Dikko was born on 11 May 1960, in Musawa town, Musawa local government area of Katsina State, in present-day North Western Nigeria. He is an Alumnus of Government College, Kaduna in 1974 where he obtained the West African Senior School Certificate Examination in 1980.

He went on to obtain a Bachelor of Science degree in economics and  a Master of Science degree in finance. From the Dimitrov Apostle Tshenov University, in Svishtov, Bulgaria.

He enlisted in the Nigerian Customs Service in 1988 and went on to have a 27 year old career.

He served in various commands of the Nigeria Customs Service like the Seme Border, the Tincan Island Port, Apapa, Imo, Kaduna, and Badagry Area Commands, before being reposted to Investigation and Inspection Department at the Nigeria Customs Service Headquarters, in Abuja.

He was appointed Controller-General of Nigerian Customs Service on 26 August 2009, by the Government of President Umaru Musa Yaradua.

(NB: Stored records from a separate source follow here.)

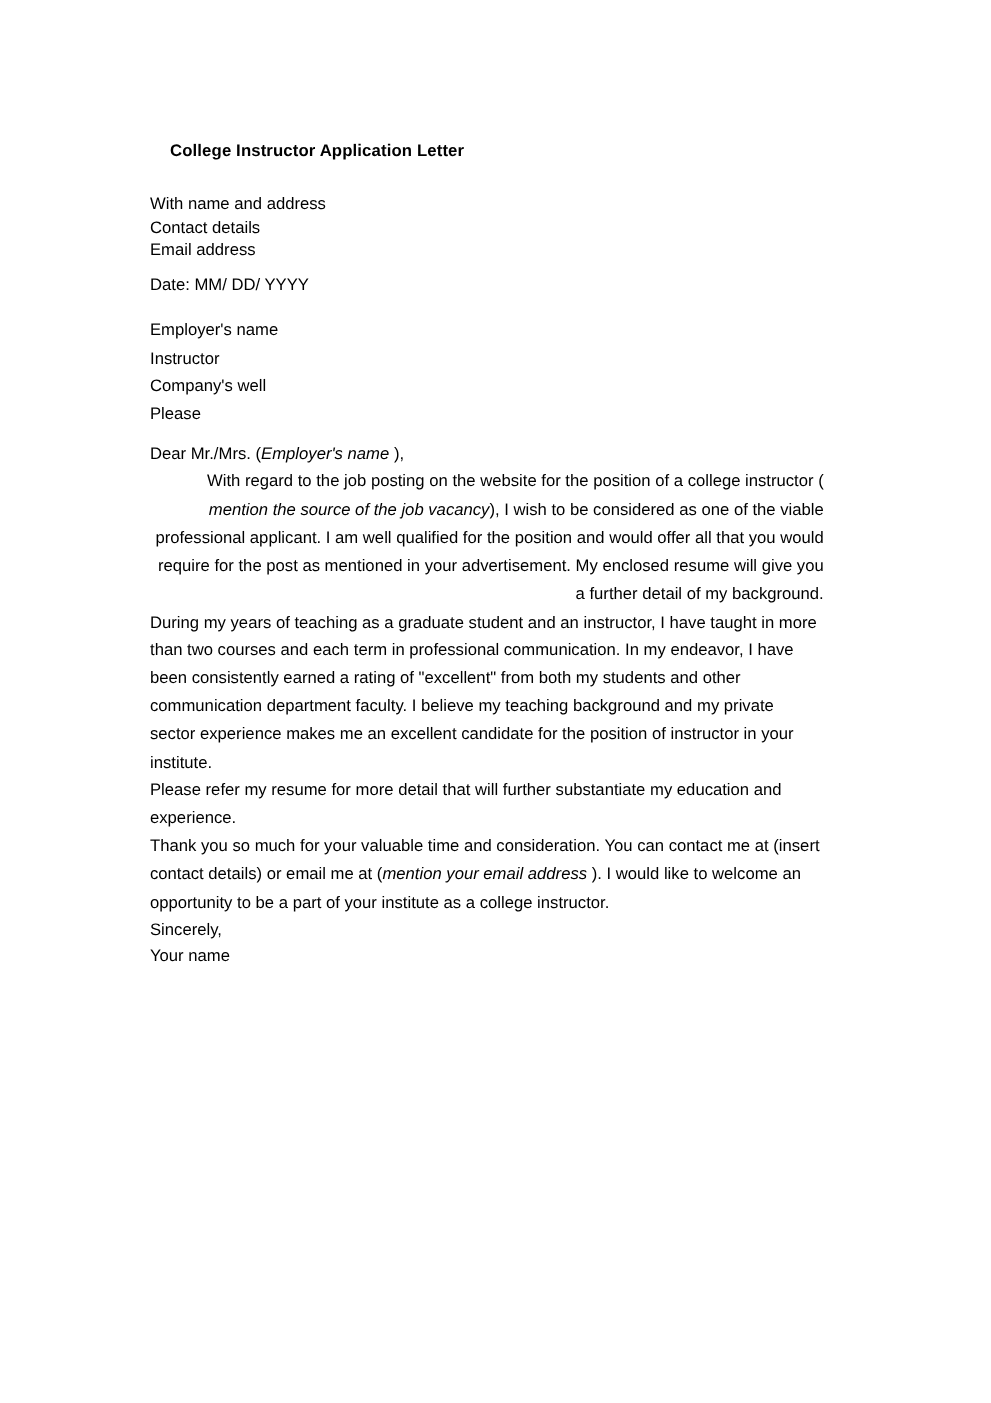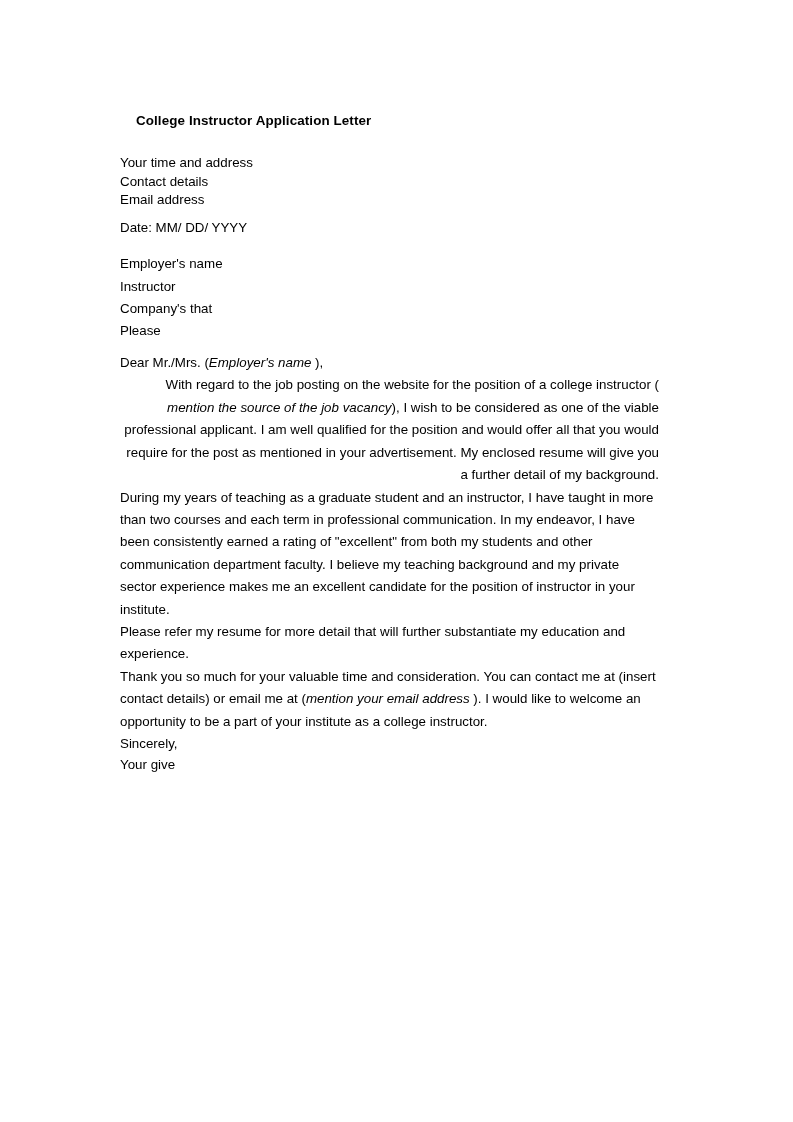"Your time and address" div { text: Your time -> With name }
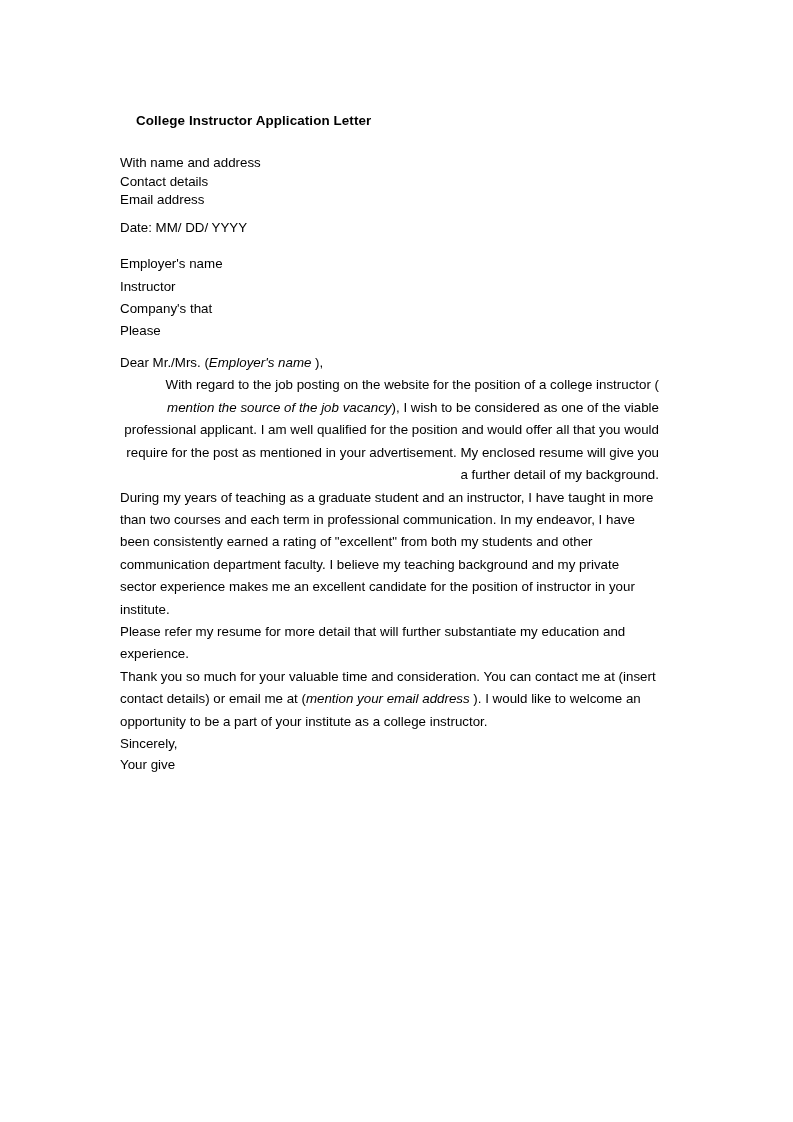"Company's that" div { text: that -> well }
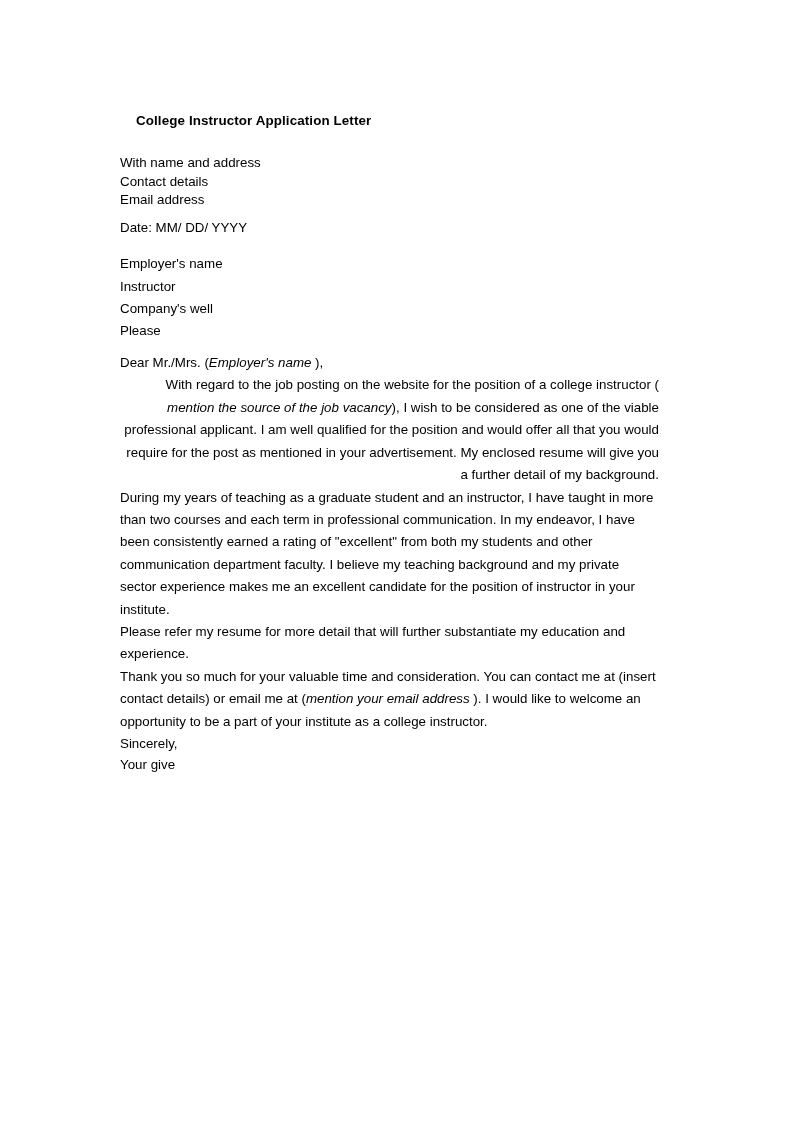"Your give" div { text: give -> name }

Dikko Inde went on to attain the Rank of Vice Chairman of the World Customs Organization during the tenure of Kunio Mikuriya, the Secretary General of the WCO.

==Death==
After retired in 2015 at the age of 55 Dikko.

On February 18, 2021, he  died of an undisclosed illness in Abuja, Nigeria, at the age of 60.

==Awards==
He was a recipient of numerous awards, including:
- Member of The Federal republic, MFR awarded by the president of Federal Republic of Nigeria.
- Officer of the Federal Republic, OFR awarded by the president of the Federal Republic of Nigeria.
- Best Anti Smuggling Command of the year (2007) awarded by the National Council of Managing Directors of Licensed Customs Agents.
- International Freight Forwards Association Award of the Highest CAC Revenue Collector of the year (2007).
- Badagry Prime Award for Excellence (2007).
- Maritime Watch Outstanding Service Award (2007)
- Bold News Africa International Magazine's African Leadership Icon Merit Award (2008)
- African Leaders of Integrity Merit Award (2008).
- Africa Gold International Communications Award for Great African Patriotic Achievers (GAPAGA) (2008).
- African Age International Leadership Gold Award for Excellence.
- African Choice International News Magazine Award for Meritorious Award for Heroic Service, (2009).
- Transparent Monitoring Action's Award for Transparent Administrator of year (2009).
- Globalink International 2009 African International Role Model Leadership Gold Award for National Development.
- Sir Abubakar Tafawa Balewa Inspirational Leadership and Good Governance Award, (2009).
- Maritime Reporters Association of Nigeria's MARAN Award for the most outstanding Customs Administrator, (2009).
- National Association of Government Approval Freight Forwarder's (NAGAFF) Peace Award (2009).